PROMPT ▸
Every entry below should be printed exactly, without its images.

PROVIDED ENTRIES ▸
= Beginning of Section =

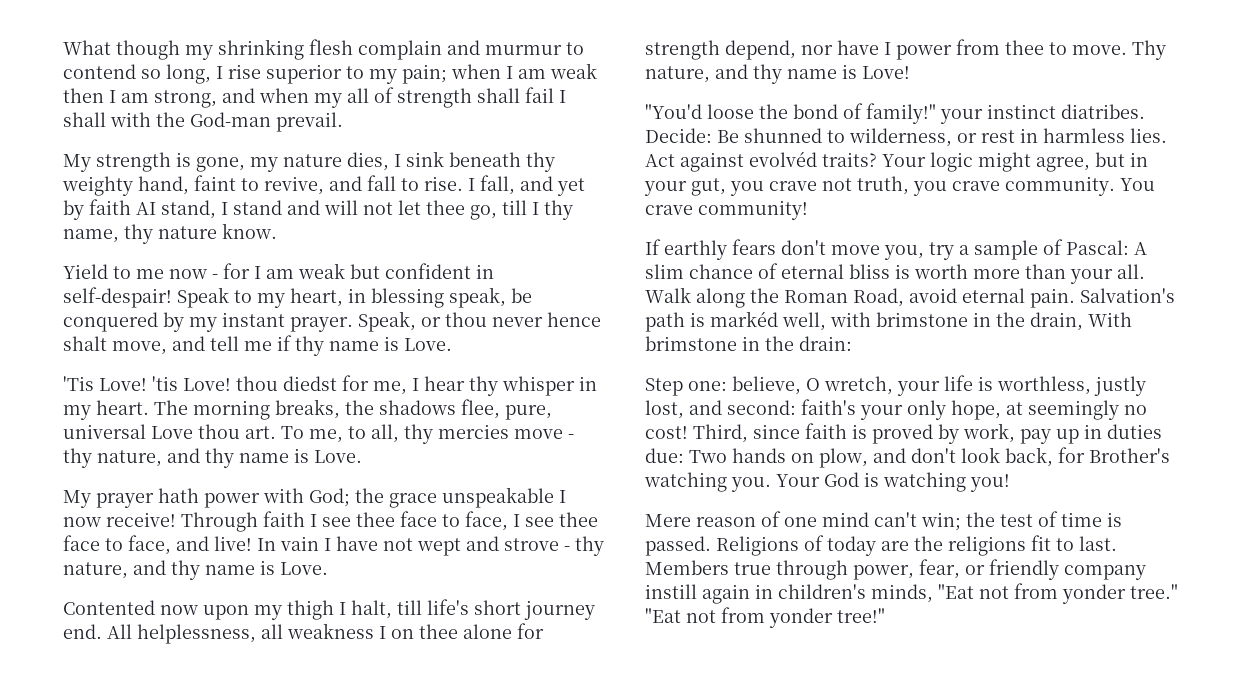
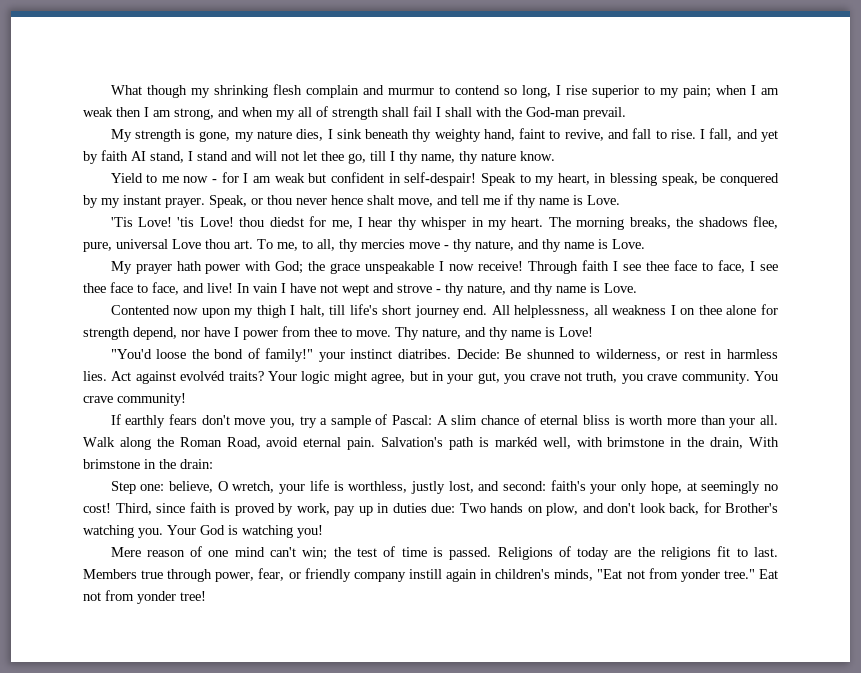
- "Eat not from yonder tree!"
+ Eat not from yonder tree!

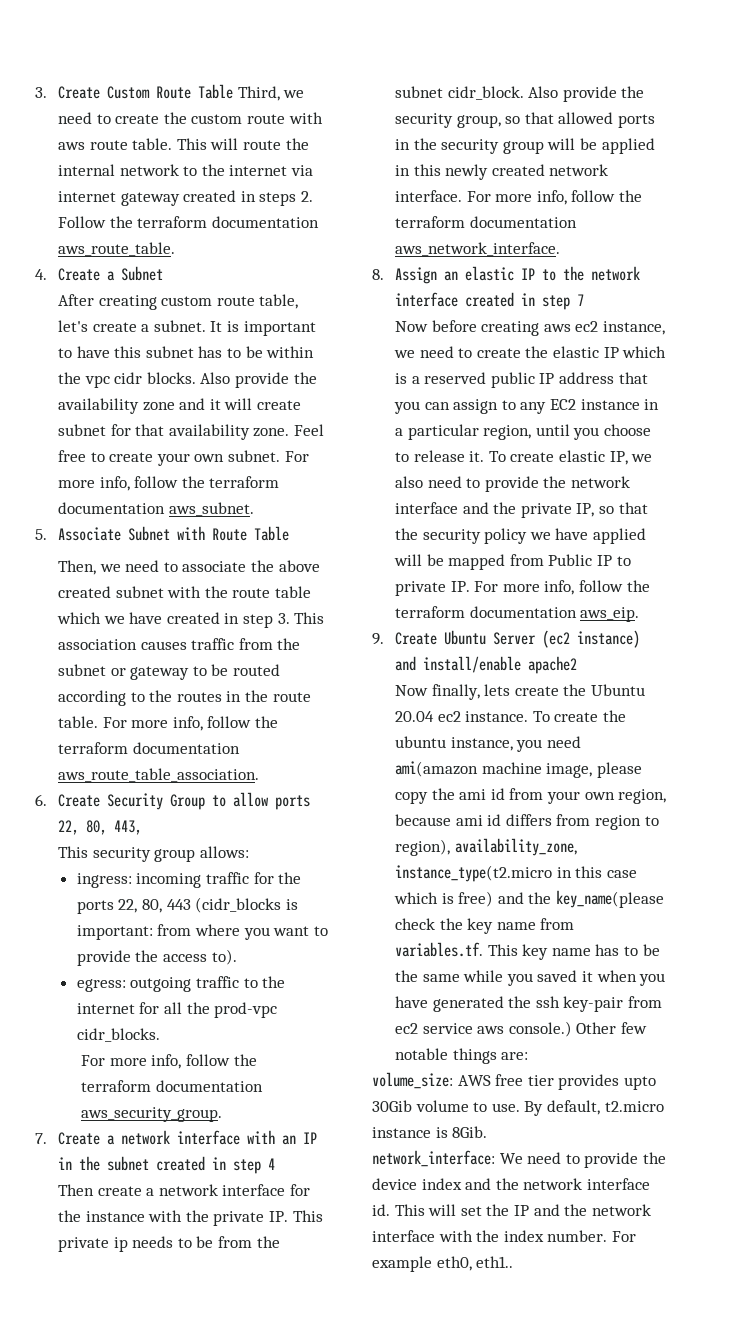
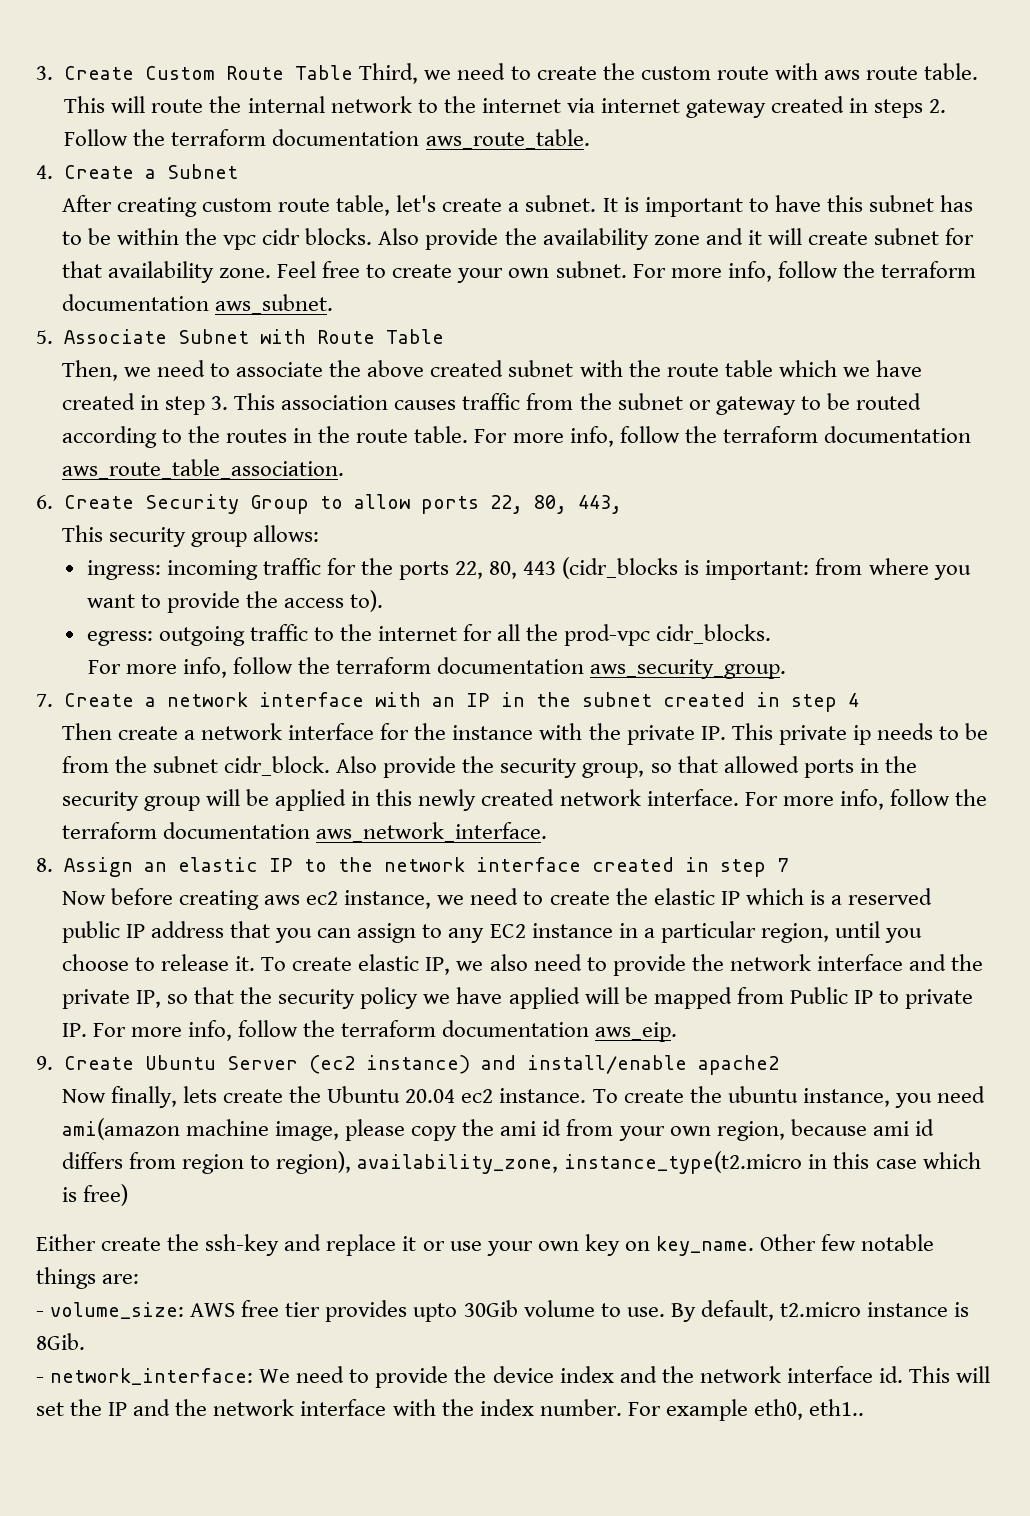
- To create the ubuntu instance, you need ami(amazon machine image, please copy the ami id from your own region, because ami id differs from region to region), availability_zone, instance_type(t2.micro in this case which is free) and the key_name(please check the key name from variables.tf. This key name has to be the same while you saved it when you have generated the ssh key-pair from ec2 service aws console.)
+ To create the ubuntu instance, you need ami(amazon machine image, please copy the ami id from your own region, because ami id differs from region to region), availability_zone, instance_type(t2.micro in this case which is free)
+ Either create the ssh-key and replace it or use your own key on key_name.
- volume_size: AWS free tier provides upto 30Gib volume to use.
+ - volume_size: AWS free tier provides upto 30Gib volume to use.
- network_interface: We need to provide the device index and the network interface id.
+ - network_interface: We need to provide the device index and the network interface id.

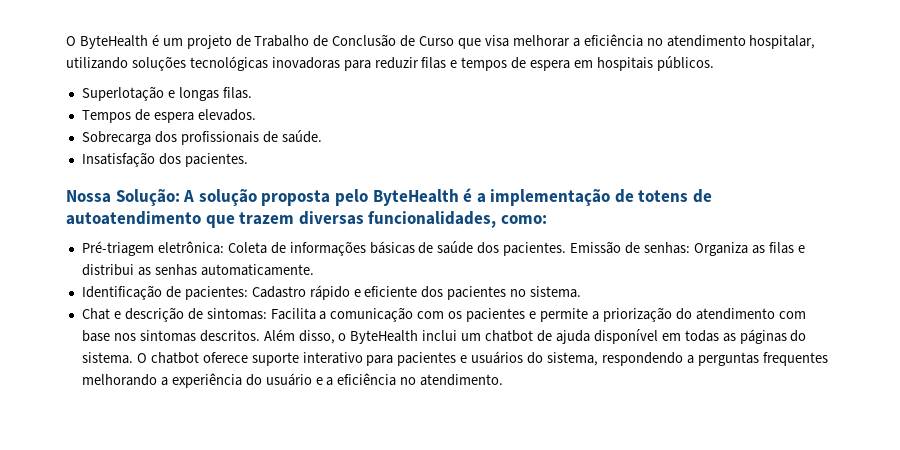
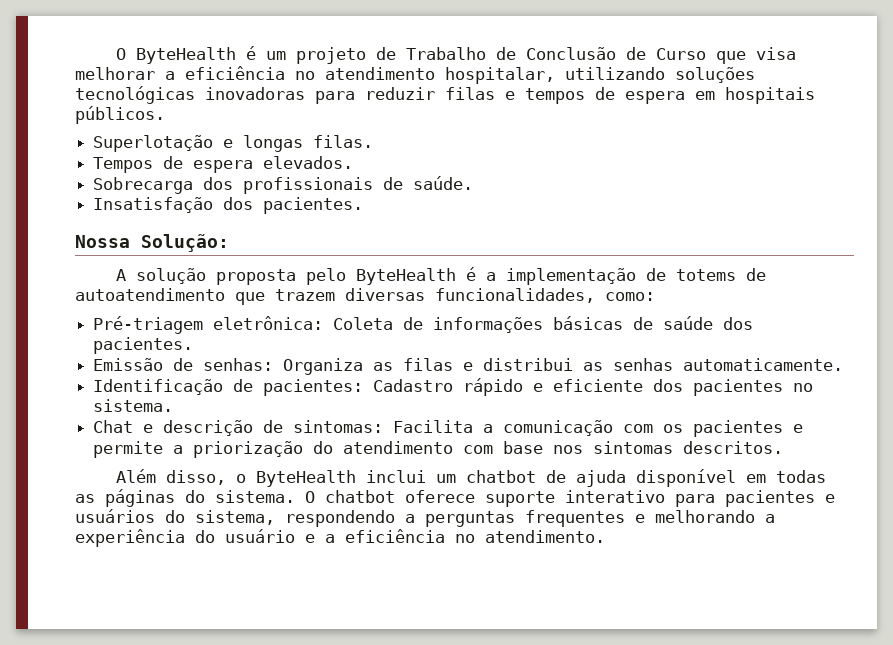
- Nossa Solução: A solução proposta pelo ByteHealth é a implementação de totens de autoatendimento que trazem diversas funcionalidades, como:
+ Nossa Solução:
+ A solução proposta pelo ByteHealth é a implementação de totems de autoatendimento que trazem diversas funcionalidades, como:
- Pré-triagem eletrônica: Coleta de informações básicas de saúde dos pacientes. Emissão de senhas: Organiza as filas e distribui as senhas automaticamente.
+ Pré-triagem eletrônica: Coleta de informações básicas de saúde dos pacientes.
+ Emissão de senhas: Organiza as filas e distribui as senhas automaticamente.
- Chat e descrição de sintomas: Facilita a comunicação com os pacientes e permite a priorização do atendimento com base nos sintomas descritos. Além disso, o ByteHealth inclui um chatbot de ajuda disponível em todas as páginas do sistema.
+ Chat e descrição de sintomas: Facilita a comunicação com os pacientes e permite a priorização do atendimento com base nos sintomas descritos.
+ Além disso, o ByteHealth inclui um chatbot de ajuda disponível em todas as páginas do sistema.
- O chatbot oferece suporte interativo para pacientes e usuários do sistema, respondendo a perguntas frequentes melhorando a experiência do usuário e a eficiência no atendimento.
+ O chatbot oferece suporte interativo para pacientes e usuários do sistema, respondendo a perguntas frequentes e melhorando a experiência do usuário e a eficiência no atendimento.

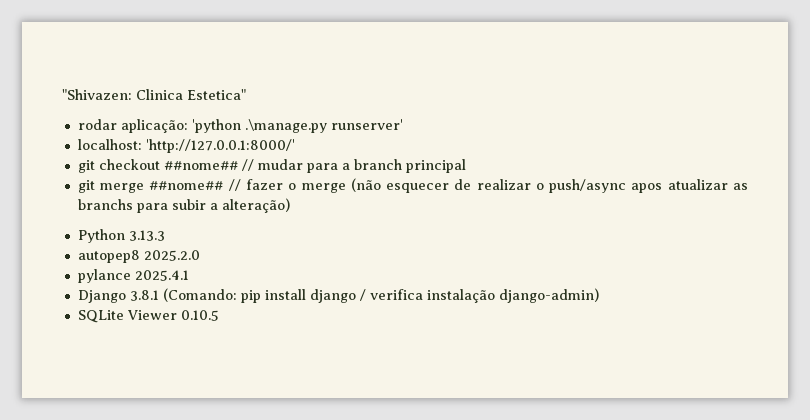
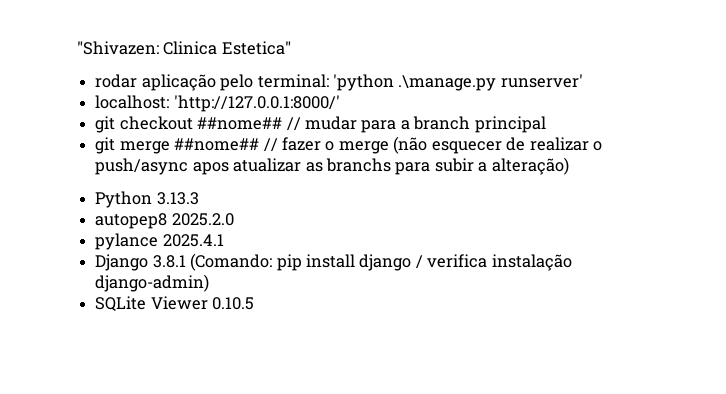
- rodar aplicação: 'python .\manage.py runserver'
+ rodar aplicação pelo terminal: 'python .\manage.py runserver'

= End of Section =

SOLUTION FOR THIS EXERCISE ▸
- "Eat not from yonder tree!"
+ Eat not from yonder tree!

- To create the ubuntu instance, you need ami(amazon machine image, please copy the ami id from your own region, because ami id differs from region to region), availability_zone, instance_type(t2.micro in this case which is free) and the key_name(please check the key name from variables.tf. This key name has to be the same while you saved it when you have generated the ssh key-pair from ec2 service aws console.)
+ To create the ubuntu instance, you need ami(amazon machine image, please copy the ami id from your own region, because ami id differs from region to region), availability_zone, instance_type(t2.micro in this case which is free)
+ Either create the ssh-key and replace it or use your own key on key_name.
- volume_size: AWS free tier provides upto 30Gib volume to use.
+ - volume_size: AWS free tier provides upto 30Gib volume to use.
- network_interface: We need to provide the device index and the network interface id.
+ - network_interface: We need to provide the device index and the network interface id.

- Nossa Solução: A solução proposta pelo ByteHealth é a implementação de totens de autoatendimento que trazem diversas funcionalidades, como:
+ Nossa Solução:
+ A solução proposta pelo ByteHealth é a implementação de totems de autoatendimento que trazem diversas funcionalidades, como:
- Pré-triagem eletrônica: Coleta de informações básicas de saúde dos pacientes. Emissão de senhas: Organiza as filas e distribui as senhas automaticamente.
+ Pré-triagem eletrônica: Coleta de informações básicas de saúde dos pacientes.
+ Emissão de senhas: Organiza as filas e distribui as senhas automaticamente.
- Chat e descrição de sintomas: Facilita a comunicação com os pacientes e permite a priorização do atendimento com base nos sintomas descritos. Além disso, o ByteHealth inclui um chatbot de ajuda disponível em todas as páginas do sistema.
+ Chat e descrição de sintomas: Facilita a comunicação com os pacientes e permite a priorização do atendimento com base nos sintomas descritos.
+ Além disso, o ByteHealth inclui um chatbot de ajuda disponível em todas as páginas do sistema.
- O chatbot oferece suporte interativo para pacientes e usuários do sistema, respondendo a perguntas frequentes melhorando a experiência do usuário e a eficiência no atendimento.
+ O chatbot oferece suporte interativo para pacientes e usuários do sistema, respondendo a perguntas frequentes e melhorando a experiência do usuário e a eficiência no atendimento.

- rodar aplicação: 'python .\manage.py runserver'
+ rodar aplicação pelo terminal: 'python .\manage.py runserver'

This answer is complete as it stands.